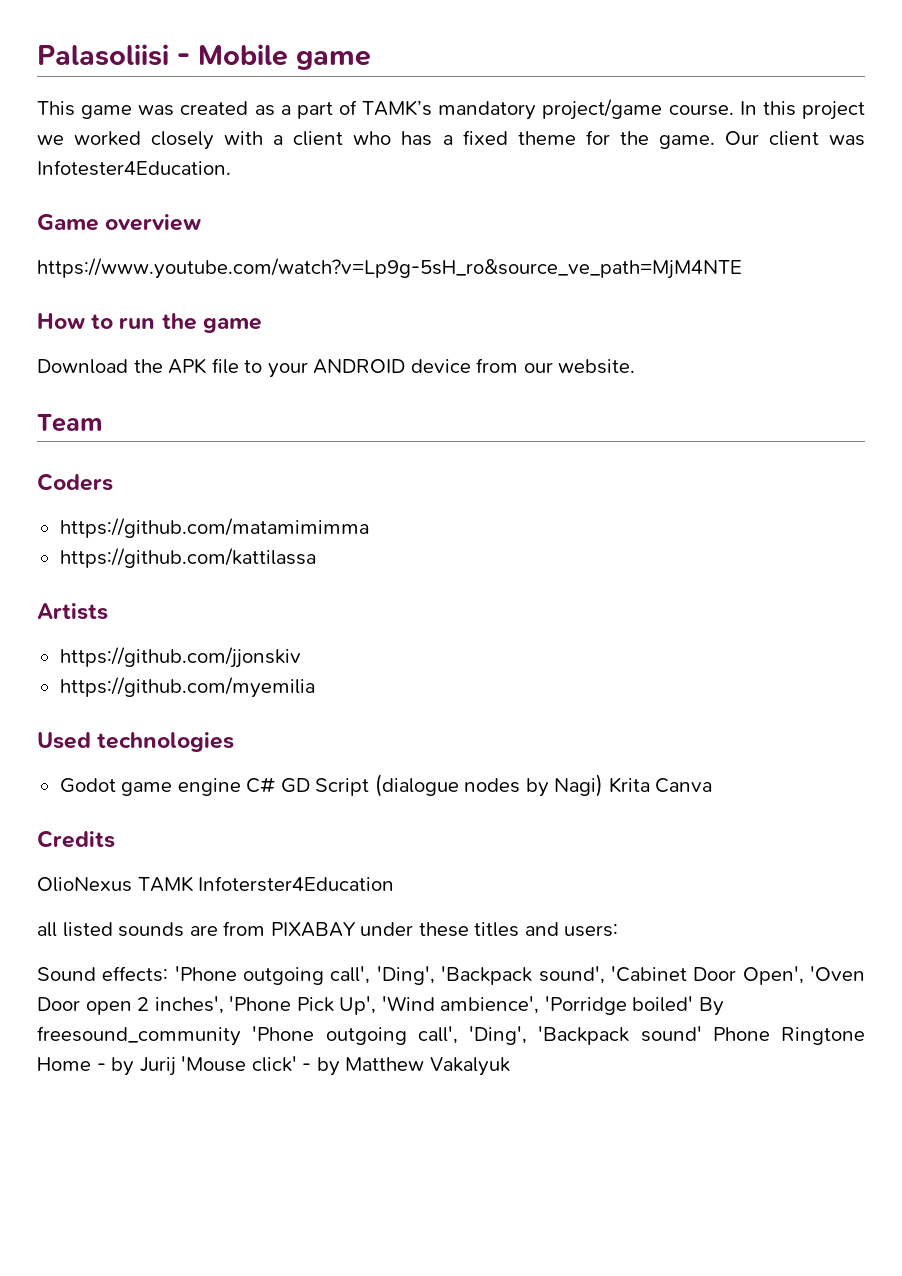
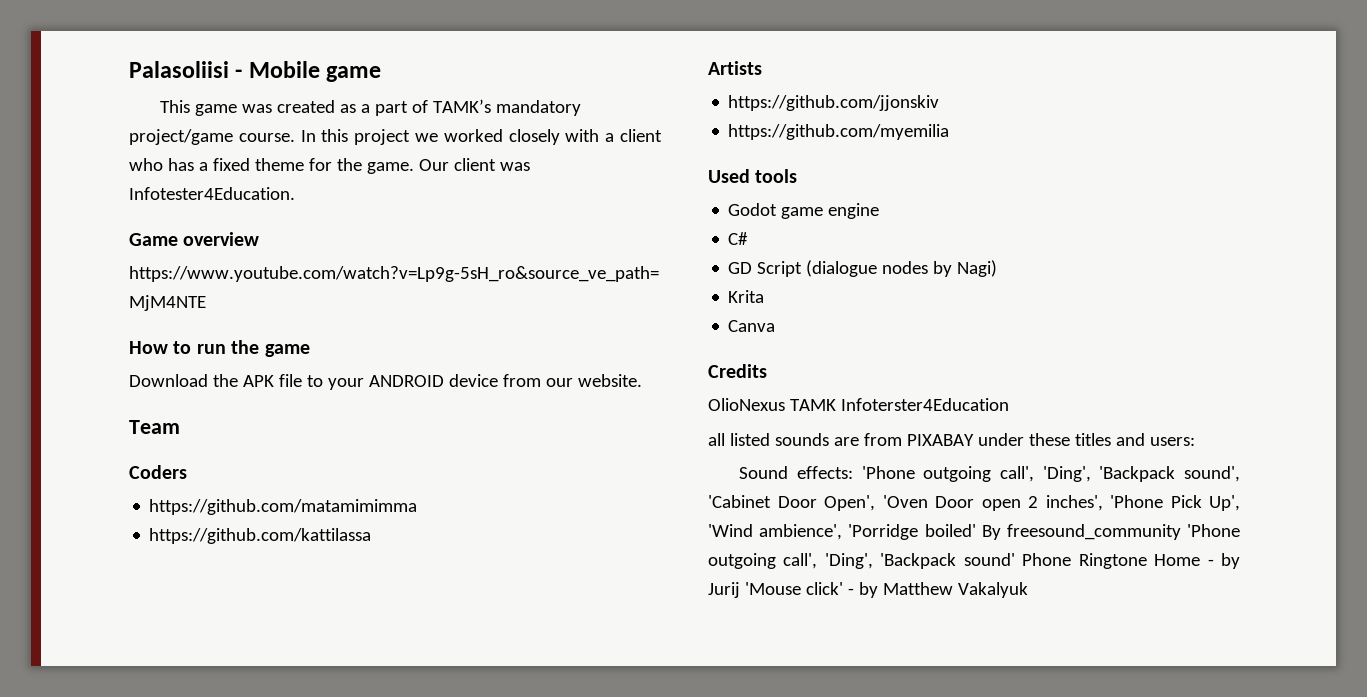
- Used technologies
+ Used tools
- Godot game engine C# GD Script (dialogue nodes by Nagi) Krita Canva
+ Godot game engine
+ C#
+ GD Script (dialogue nodes by Nagi)
+ Krita
+ Canva

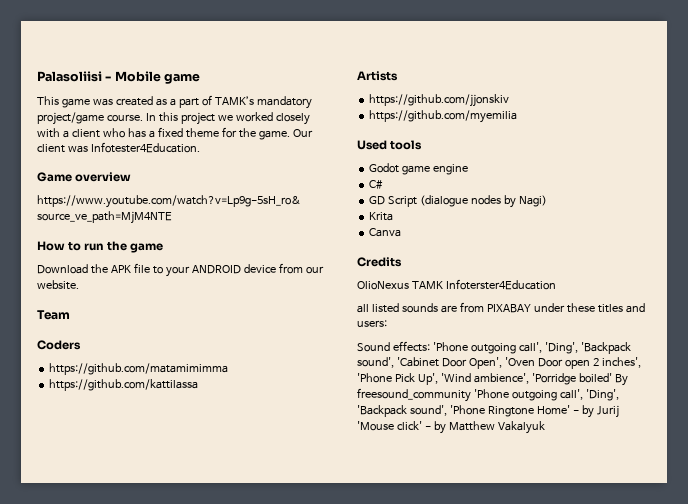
- Sound effects: 'Phone outgoing call', 'Ding', 'Backpack sound', 'Cabinet Door Open', 'Oven Door open 2 inches', 'Phone Pick Up', 'Wind ambience', 'Porridge boiled' By freesound_community 'Phone outgoing call', 'Ding', 'Backpack sound' Phone Ringtone Home - by Jurij 'Mouse click' - by Matthew Vakalyuk
+ Sound effects: 'Phone outgoing call', 'Ding', 'Backpack sound', 'Cabinet Door Open', 'Oven Door open 2 inches', 'Phone Pick Up', 'Wind ambience', 'Porridge boiled' By freesound_community 'Phone outgoing call', 'Ding', 'Backpack sound', 'Phone Ringtone Home' - by Jurij 'Mouse click' - by Matthew Vakalyuk

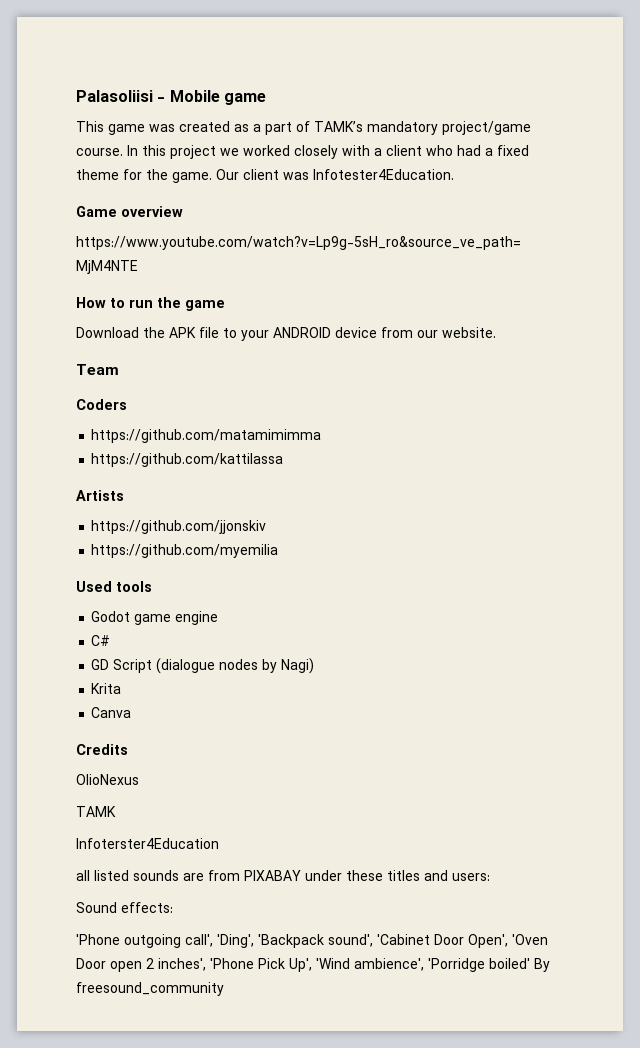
- In this project we worked closely with a client who has a fixed theme for the game.
+ In this project we worked closely with a client who had a fixed theme for the game.
- OlioNexus TAMK Infoterster4Education
+ OlioNexus
+ TAMK
+ Infoterster4Education
- Sound effects: 'Phone outgoing call', 'Ding', 'Backpack sound', 'Cabinet Door Open', 'Oven Door open 2 inches', 'Phone Pick Up', 'Wind ambience', 'Porridge boiled' By freesound_community 'Phone outgoing call', 'Ding', 'Backpack sound', 'Phone Ringtone Home' - by Jurij 'Mouse click' - by Matthew Vakalyuk
+ Sound effects:
+ 'Phone outgoing call', 'Ding', 'Backpack sound', 'Cabinet Door Open', 'Oven Door open 2 inches', 'Phone Pick Up', 'Wind ambience', 'Porridge boiled' By freesound_community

# # #

▶ [WHAT TO PRODUCE]
Each line above should be written out again unchanged; no images are to be carried over.

▶ [RESULT FOR THIS TASK]
- Used technologies
+ Used tools
- Godot game engine C# GD Script (dialogue nodes by Nagi) Krita Canva
+ Godot game engine
+ C#
+ GD Script (dialogue nodes by Nagi)
+ Krita
+ Canva

- Sound effects: 'Phone outgoing call', 'Ding', 'Backpack sound', 'Cabinet Door Open', 'Oven Door open 2 inches', 'Phone Pick Up', 'Wind ambience', 'Porridge boiled' By freesound_community 'Phone outgoing call', 'Ding', 'Backpack sound' Phone Ringtone Home - by Jurij 'Mouse click' - by Matthew Vakalyuk
+ Sound effects: 'Phone outgoing call', 'Ding', 'Backpack sound', 'Cabinet Door Open', 'Oven Door open 2 inches', 'Phone Pick Up', 'Wind ambience', 'Porridge boiled' By freesound_community 'Phone outgoing call', 'Ding', 'Backpack sound', 'Phone Ringtone Home' - by Jurij 'Mouse click' - by Matthew Vakalyuk

- In this project we worked closely with a client who has a fixed theme for the game.
+ In this project we worked closely with a client who had a fixed theme for the game.
- OlioNexus TAMK Infoterster4Education
+ OlioNexus
+ TAMK
+ Infoterster4Education
- Sound effects: 'Phone outgoing call', 'Ding', 'Backpack sound', 'Cabinet Door Open', 'Oven Door open 2 inches', 'Phone Pick Up', 'Wind ambience', 'Porridge boiled' By freesound_community 'Phone outgoing call', 'Ding', 'Backpack sound', 'Phone Ringtone Home' - by Jurij 'Mouse click' - by Matthew Vakalyuk
+ Sound effects:
+ 'Phone outgoing call', 'Ding', 'Backpack sound', 'Cabinet Door Open', 'Oven Door open 2 inches', 'Phone Pick Up', 'Wind ambience', 'Porridge boiled' By freesound_community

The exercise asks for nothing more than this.